Job Scheduling System
Introduction and Requirementsβ
Introductionβ
When a limit-sell order or some code is scheduled to run in the future, you need a piece of software like Apache Airflow that runs tasks when certain conditions are met. Because of its wide popularity in the industry, job scheduler has been among the top topics of system design interviews.
Requirementsβ
In an interview, it is critical to lay down concretely the desired features of the system. No one can design a full-fledged system in an hour, so narrow the topic as much as possible! For the simplicity of the discussion, I'm going to focus on the core features of job schedulers:
- Create/delete a new job with its schedule
- Query all jobs owned by the user
- Query the status of a job (running, failed, finished, etc)
- Query the execution history of a job
- Retry support for failed tasks
- On-time execution (when a job is scheduled to run at 1 PM, it should be triggered around 1 PM)
Needless to say, the system should be horizontally scalable and highly available.
Traffic Estimationβ
The traffic that hits a job scheduler varies in different applications. For internal-use schedulers, the traffic is small as the number of users is limited by the team size. On the other hand, client-facing schedulers can be bombarded with tons of traffic (such as schedulers in AWS). In this article, we assume the traffic is large for better generalization:
- We expect millions of active users.
- On average, each active user owns dozens of recurring jobs.
- On average, an active user creates a couple of new jobs per week.

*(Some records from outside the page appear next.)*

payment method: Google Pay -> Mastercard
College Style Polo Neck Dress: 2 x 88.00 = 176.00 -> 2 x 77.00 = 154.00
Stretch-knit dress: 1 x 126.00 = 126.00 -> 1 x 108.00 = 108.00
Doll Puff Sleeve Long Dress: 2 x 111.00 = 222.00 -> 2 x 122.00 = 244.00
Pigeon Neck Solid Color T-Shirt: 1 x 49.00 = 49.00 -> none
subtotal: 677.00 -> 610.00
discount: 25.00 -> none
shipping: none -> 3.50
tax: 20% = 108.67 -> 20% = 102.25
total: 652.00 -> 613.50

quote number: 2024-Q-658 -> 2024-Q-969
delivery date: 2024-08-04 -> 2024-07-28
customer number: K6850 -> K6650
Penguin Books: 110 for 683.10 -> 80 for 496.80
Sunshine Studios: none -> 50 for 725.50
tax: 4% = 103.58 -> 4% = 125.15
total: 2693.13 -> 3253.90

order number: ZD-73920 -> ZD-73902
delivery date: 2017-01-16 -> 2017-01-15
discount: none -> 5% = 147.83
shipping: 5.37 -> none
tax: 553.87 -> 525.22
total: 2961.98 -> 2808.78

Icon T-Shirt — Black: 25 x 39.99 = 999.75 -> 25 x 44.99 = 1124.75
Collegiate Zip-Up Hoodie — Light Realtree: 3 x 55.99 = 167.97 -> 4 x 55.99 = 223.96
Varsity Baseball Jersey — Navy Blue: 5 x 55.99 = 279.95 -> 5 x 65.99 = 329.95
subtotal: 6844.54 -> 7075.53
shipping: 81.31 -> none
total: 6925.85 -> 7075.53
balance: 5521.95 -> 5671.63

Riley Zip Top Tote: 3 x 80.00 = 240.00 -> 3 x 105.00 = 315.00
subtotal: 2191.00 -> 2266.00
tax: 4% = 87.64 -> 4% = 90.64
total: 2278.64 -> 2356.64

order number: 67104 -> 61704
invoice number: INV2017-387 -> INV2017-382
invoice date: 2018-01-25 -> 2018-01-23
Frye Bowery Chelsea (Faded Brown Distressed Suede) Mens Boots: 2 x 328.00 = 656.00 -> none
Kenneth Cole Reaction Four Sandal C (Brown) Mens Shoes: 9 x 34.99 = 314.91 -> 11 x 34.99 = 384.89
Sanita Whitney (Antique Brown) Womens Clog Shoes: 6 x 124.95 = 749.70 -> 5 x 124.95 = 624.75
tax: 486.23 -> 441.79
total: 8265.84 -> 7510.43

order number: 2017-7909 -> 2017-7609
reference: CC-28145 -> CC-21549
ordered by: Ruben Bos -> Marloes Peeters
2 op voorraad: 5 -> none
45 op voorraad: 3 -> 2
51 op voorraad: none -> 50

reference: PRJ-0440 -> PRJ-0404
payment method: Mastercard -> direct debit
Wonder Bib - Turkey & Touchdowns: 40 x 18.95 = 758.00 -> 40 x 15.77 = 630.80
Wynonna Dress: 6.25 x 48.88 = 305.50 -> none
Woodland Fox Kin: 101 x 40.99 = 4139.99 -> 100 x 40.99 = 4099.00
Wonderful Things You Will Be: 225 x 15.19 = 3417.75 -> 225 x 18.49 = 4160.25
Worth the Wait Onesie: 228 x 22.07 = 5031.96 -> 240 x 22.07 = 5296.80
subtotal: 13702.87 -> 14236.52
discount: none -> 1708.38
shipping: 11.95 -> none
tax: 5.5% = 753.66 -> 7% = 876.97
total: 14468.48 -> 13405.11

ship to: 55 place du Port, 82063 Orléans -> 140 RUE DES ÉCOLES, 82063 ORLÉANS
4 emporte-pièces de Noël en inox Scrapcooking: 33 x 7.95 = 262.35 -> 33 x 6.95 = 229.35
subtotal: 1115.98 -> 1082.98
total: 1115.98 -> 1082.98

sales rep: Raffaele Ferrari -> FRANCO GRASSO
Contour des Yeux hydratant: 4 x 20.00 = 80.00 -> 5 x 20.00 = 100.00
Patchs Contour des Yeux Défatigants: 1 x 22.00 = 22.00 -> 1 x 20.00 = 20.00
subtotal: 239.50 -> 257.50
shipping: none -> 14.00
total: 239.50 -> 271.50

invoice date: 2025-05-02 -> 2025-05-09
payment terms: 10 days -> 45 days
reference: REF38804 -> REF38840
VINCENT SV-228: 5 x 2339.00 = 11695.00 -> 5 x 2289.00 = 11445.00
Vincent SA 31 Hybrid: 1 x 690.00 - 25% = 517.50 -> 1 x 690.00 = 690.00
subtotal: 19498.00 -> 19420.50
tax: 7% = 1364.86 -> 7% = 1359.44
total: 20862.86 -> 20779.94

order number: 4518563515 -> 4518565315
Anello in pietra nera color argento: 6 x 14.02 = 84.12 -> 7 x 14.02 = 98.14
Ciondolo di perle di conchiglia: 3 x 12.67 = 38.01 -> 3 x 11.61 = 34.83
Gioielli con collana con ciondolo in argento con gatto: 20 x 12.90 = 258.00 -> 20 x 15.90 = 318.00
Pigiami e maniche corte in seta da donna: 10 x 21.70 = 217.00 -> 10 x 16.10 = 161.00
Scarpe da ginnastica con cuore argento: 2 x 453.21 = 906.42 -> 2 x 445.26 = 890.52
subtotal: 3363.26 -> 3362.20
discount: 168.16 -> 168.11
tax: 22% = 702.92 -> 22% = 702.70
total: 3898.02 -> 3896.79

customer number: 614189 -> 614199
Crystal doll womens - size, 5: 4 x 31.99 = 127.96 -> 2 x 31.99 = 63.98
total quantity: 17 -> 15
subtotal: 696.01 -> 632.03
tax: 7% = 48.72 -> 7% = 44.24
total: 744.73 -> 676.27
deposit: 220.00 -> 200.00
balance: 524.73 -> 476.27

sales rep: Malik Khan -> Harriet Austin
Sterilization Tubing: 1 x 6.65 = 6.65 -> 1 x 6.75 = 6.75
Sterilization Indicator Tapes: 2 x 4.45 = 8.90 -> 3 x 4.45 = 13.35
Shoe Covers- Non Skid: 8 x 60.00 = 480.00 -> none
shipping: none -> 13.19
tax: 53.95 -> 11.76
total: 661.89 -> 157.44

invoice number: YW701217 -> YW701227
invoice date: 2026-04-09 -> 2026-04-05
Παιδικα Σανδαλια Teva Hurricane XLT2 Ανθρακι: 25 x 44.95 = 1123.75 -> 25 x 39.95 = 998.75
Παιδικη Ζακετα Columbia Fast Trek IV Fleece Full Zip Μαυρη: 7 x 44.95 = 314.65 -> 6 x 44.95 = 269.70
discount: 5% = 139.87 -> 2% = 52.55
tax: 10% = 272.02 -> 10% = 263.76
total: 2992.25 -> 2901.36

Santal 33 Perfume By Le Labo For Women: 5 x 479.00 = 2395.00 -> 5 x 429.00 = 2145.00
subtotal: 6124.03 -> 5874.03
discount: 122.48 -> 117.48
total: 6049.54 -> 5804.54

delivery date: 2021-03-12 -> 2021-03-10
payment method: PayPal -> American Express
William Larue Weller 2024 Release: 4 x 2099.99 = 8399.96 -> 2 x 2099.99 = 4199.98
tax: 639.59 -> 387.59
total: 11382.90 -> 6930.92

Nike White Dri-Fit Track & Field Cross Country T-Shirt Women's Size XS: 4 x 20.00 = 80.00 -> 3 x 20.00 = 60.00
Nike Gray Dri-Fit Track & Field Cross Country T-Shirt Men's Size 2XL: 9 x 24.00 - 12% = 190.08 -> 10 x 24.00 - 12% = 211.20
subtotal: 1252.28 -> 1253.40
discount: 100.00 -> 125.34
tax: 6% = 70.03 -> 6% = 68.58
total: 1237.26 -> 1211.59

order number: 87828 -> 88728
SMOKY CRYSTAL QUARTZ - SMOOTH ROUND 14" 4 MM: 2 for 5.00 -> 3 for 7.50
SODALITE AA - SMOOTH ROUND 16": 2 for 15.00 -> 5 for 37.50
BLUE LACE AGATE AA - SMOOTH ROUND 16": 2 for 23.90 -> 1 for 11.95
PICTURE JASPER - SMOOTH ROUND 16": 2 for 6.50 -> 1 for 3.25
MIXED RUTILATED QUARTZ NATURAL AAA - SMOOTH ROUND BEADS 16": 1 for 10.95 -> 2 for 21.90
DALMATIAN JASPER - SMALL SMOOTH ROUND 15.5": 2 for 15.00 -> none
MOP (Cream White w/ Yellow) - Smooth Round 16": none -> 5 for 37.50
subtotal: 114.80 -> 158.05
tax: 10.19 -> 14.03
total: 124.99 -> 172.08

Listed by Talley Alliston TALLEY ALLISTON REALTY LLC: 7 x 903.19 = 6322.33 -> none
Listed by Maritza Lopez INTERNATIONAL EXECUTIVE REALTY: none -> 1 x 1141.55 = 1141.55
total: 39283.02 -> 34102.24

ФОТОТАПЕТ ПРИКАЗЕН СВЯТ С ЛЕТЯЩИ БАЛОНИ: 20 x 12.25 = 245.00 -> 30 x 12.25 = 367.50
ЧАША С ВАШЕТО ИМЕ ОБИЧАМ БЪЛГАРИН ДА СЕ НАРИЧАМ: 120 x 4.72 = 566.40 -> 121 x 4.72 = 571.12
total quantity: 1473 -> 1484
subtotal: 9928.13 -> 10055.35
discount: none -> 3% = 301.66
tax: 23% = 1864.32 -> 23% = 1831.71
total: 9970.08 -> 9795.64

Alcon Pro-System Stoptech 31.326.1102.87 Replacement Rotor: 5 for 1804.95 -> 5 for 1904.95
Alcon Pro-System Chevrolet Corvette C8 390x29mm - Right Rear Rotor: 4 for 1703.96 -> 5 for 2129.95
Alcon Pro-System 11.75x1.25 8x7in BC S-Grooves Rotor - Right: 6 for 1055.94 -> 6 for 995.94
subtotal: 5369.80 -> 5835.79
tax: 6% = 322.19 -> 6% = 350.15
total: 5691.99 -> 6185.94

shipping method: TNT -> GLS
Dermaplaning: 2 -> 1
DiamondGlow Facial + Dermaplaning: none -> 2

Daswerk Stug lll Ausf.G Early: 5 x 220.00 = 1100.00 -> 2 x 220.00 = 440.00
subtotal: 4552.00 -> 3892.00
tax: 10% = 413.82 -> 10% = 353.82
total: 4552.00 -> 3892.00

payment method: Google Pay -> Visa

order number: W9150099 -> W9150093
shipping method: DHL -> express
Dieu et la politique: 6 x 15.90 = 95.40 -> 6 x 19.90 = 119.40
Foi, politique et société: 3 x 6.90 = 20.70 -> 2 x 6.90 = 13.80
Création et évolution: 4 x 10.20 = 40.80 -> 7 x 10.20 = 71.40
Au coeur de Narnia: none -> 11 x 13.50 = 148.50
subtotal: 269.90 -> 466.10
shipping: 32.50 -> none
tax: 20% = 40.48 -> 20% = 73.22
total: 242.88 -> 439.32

- A large percentage of jobs repeat every day for a few times. Some jobs are executed with longer intervals.
Based on the estimations above, we can make the following conclusions:
- The backend database should be horizontally scalable, as the execution history grows quickly (~ 100 million rows of data created every day).
- The system is read-heavy, as a job is created once and read many times by the scheduler. The same holds true for execution history, an entry is created and can be queried many times by the user.
- We need a distributed group of workers to run jobs concurrently with varying capabilities.
- All critical services should be replicated to handle the large traffic.
High Level Designβ
Database Designβ
In database design, the access pattern of your application determines what schema is used. Let's investigate the requests that hit the database:
Read Operationsβ
- Given a user ID, retrieve all jobs that belong to it (by client)
- Given a job ID, retrieve all/latest execution histories belonging to it (by client)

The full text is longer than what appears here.